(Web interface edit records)

_ _ _ _ _

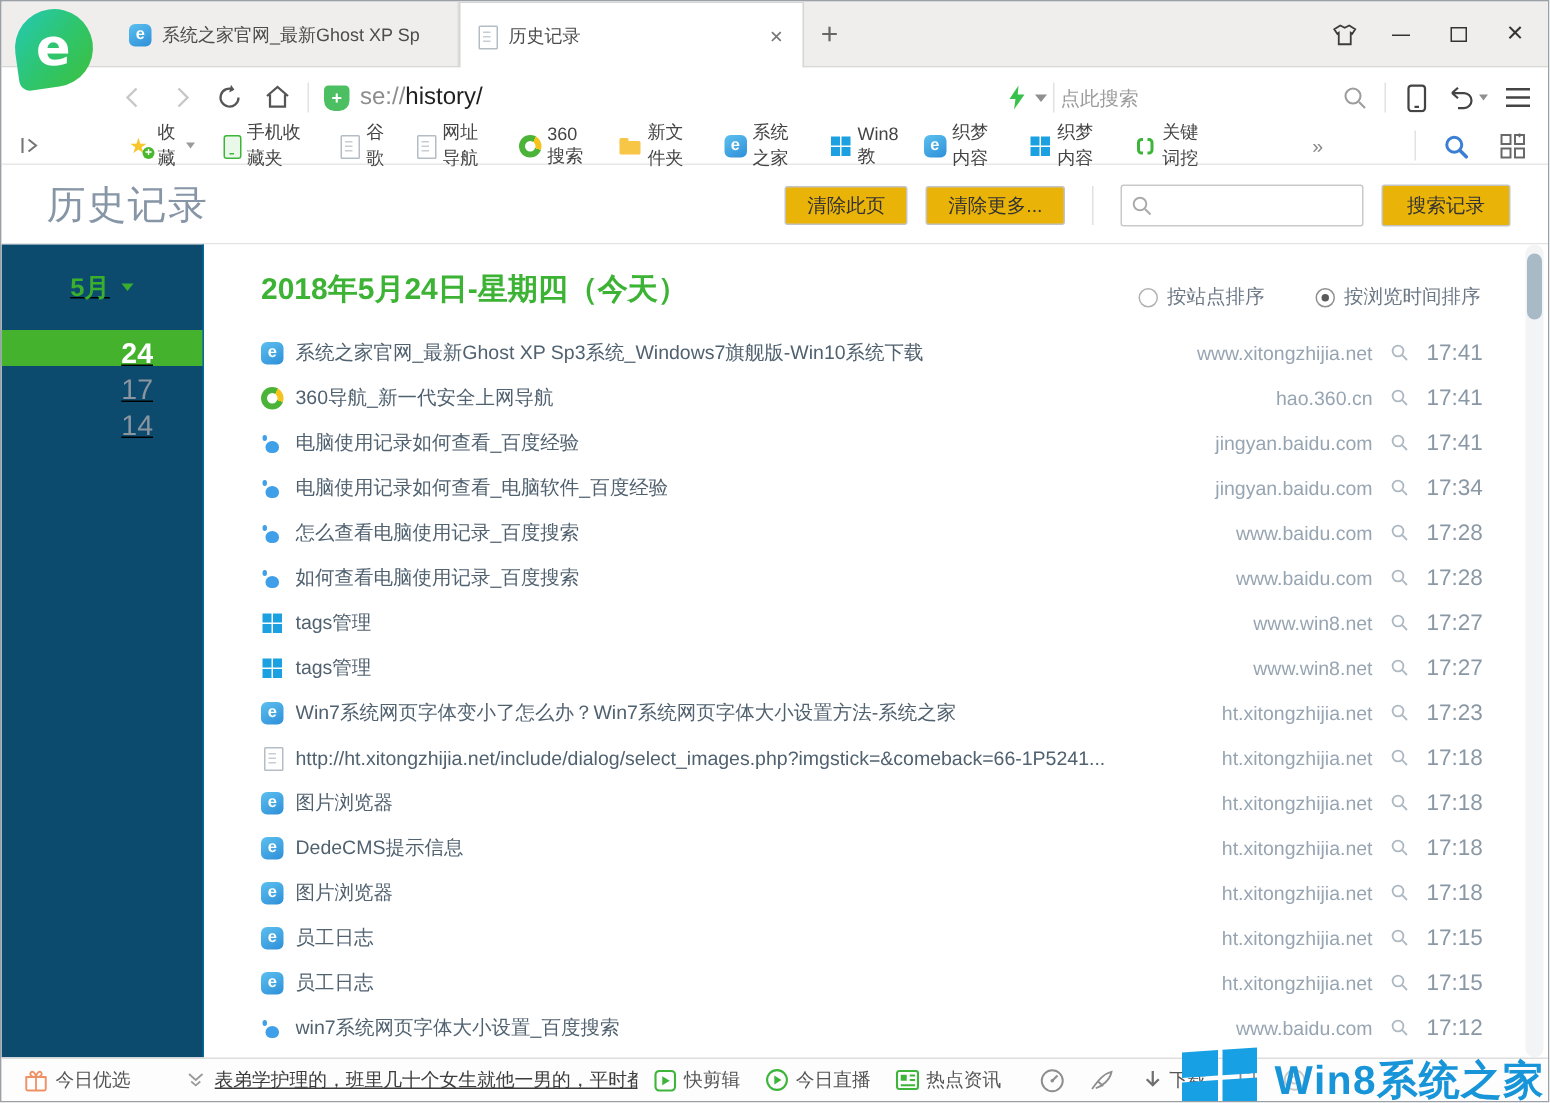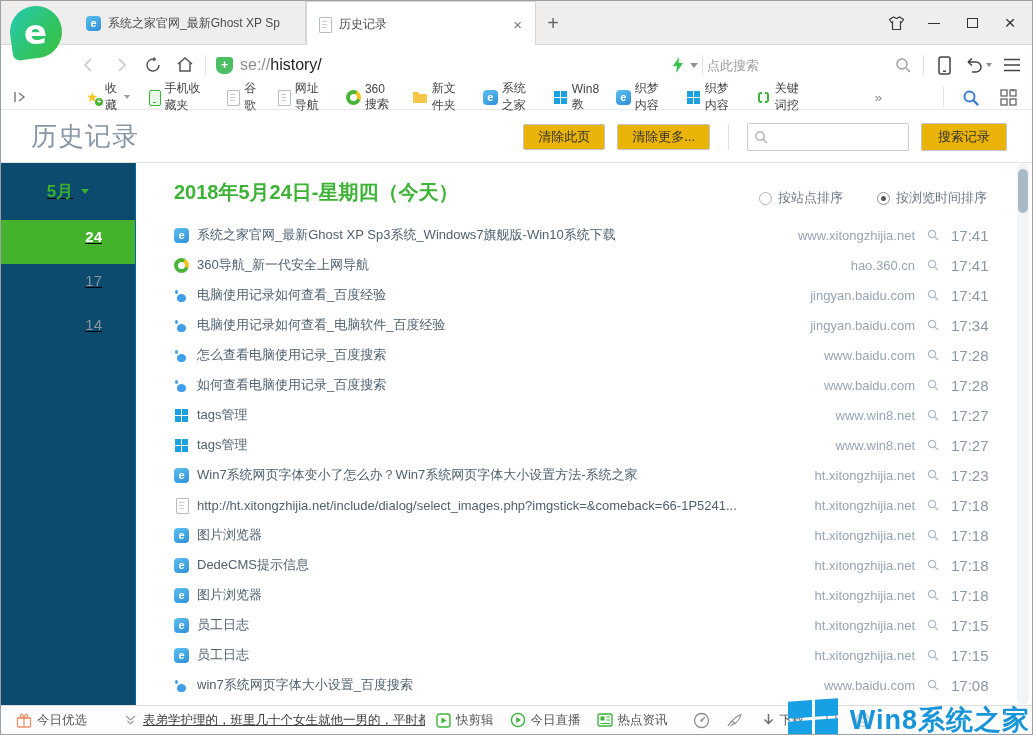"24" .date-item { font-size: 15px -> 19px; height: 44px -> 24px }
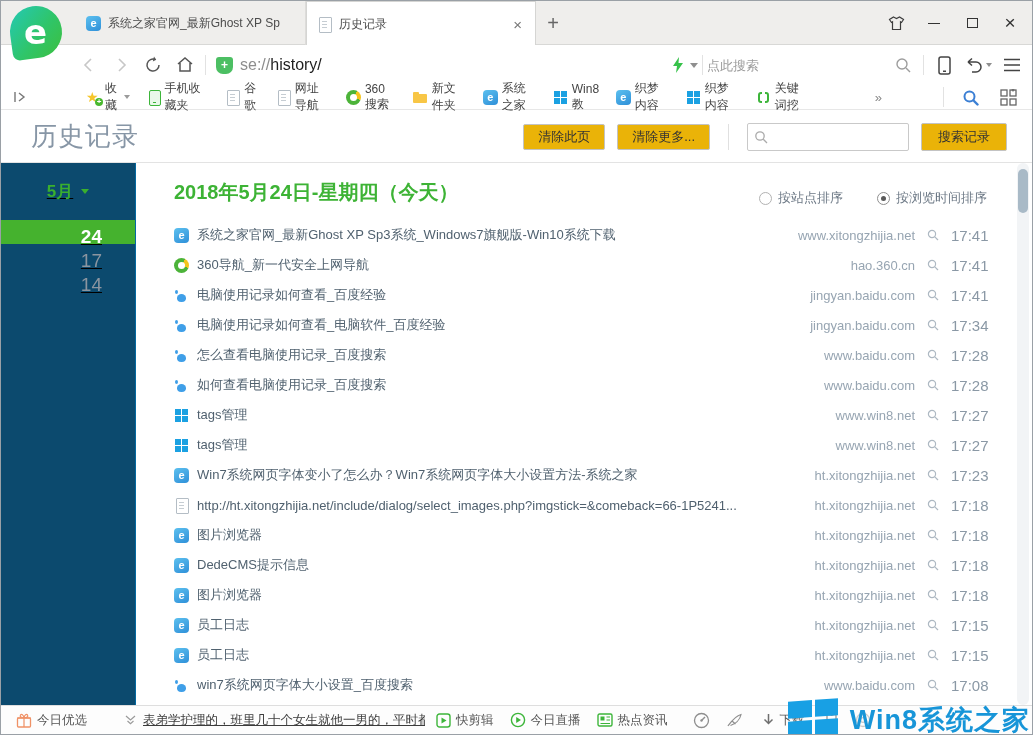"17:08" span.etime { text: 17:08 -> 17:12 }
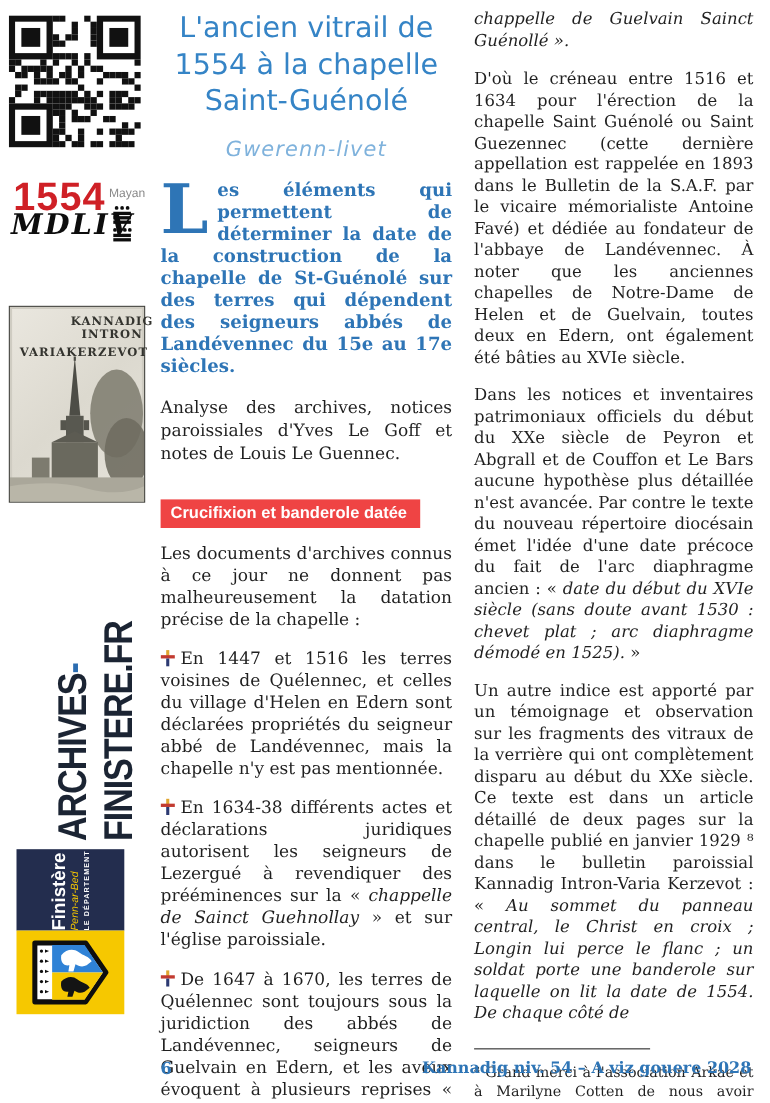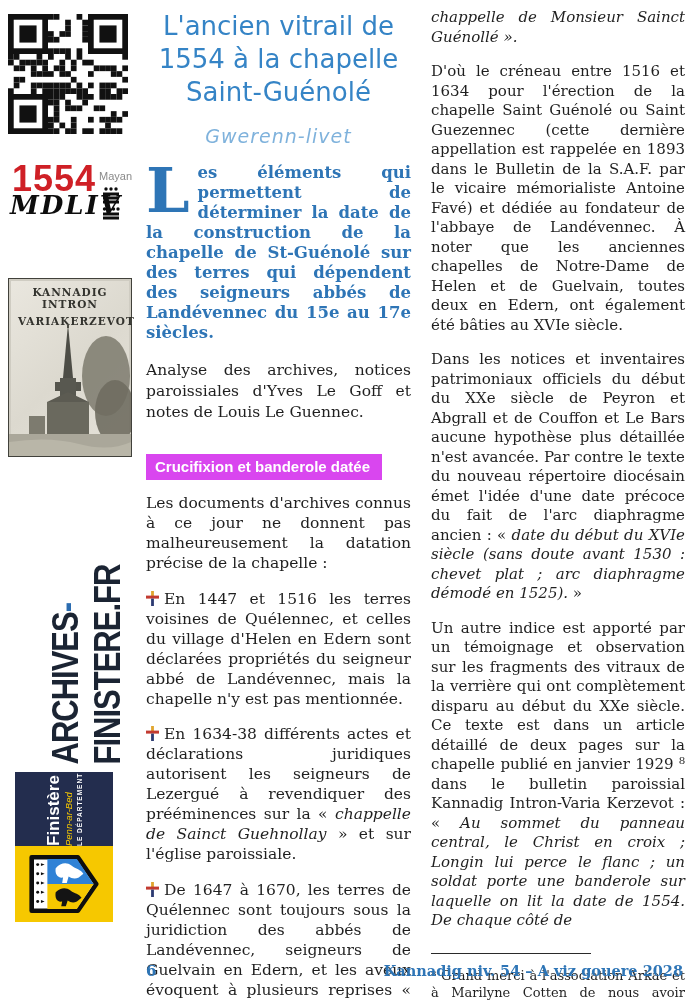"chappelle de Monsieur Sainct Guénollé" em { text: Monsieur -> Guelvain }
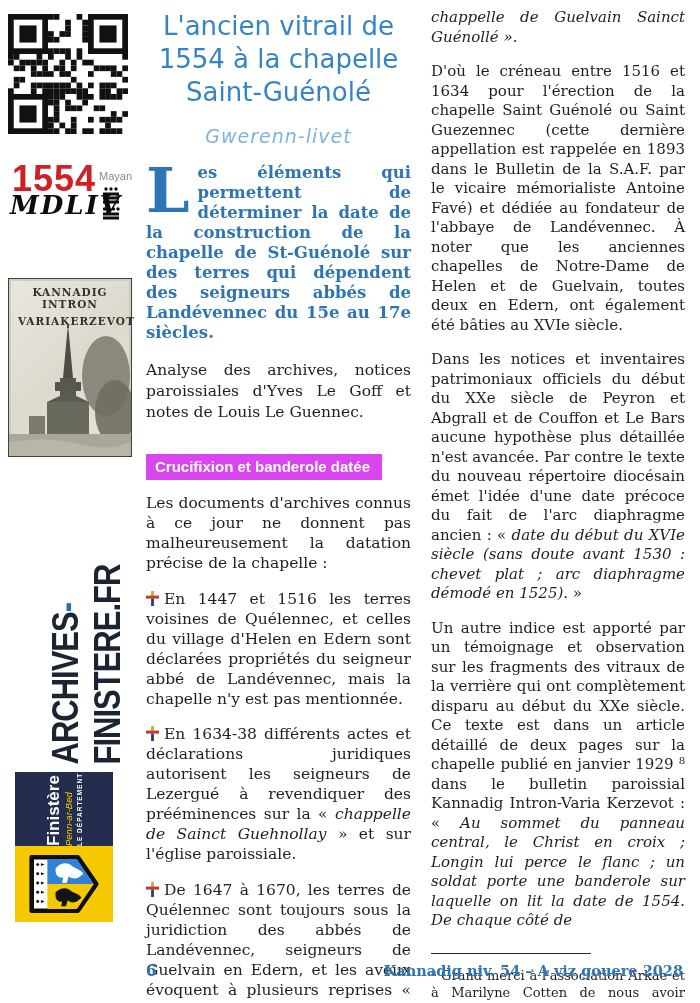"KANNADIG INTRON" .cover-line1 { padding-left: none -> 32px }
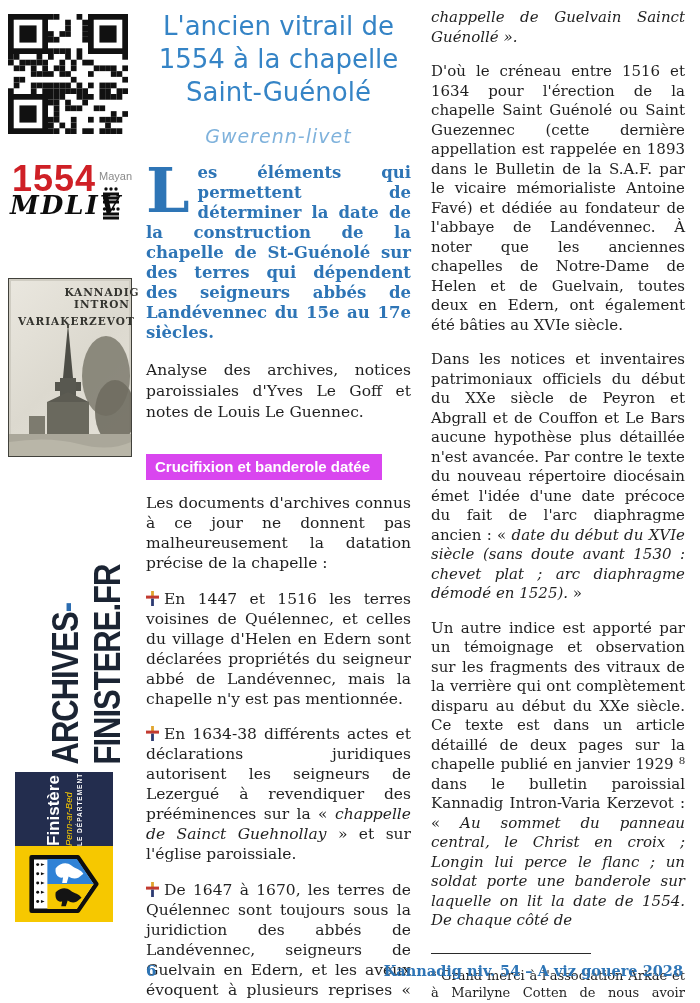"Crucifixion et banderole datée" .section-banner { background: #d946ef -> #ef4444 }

_ _ _ _ _

# Task prompt
Restate, word for word, each line from the line containing "text: 17:08 ->" through the end of the entries above; the pictures are not part of the copy.

# Result
"17:08" span.etime { text: 17:08 -> 17:12 }
"chappelle de Monsieur Sainct Guénollé" em { text: Monsieur -> Guelvain }
"KANNADIG INTRON" .cover-line1 { padding-left: none -> 32px }
"Crucifixion et banderole datée" .section-banner { background: #d946ef -> #ef4444 }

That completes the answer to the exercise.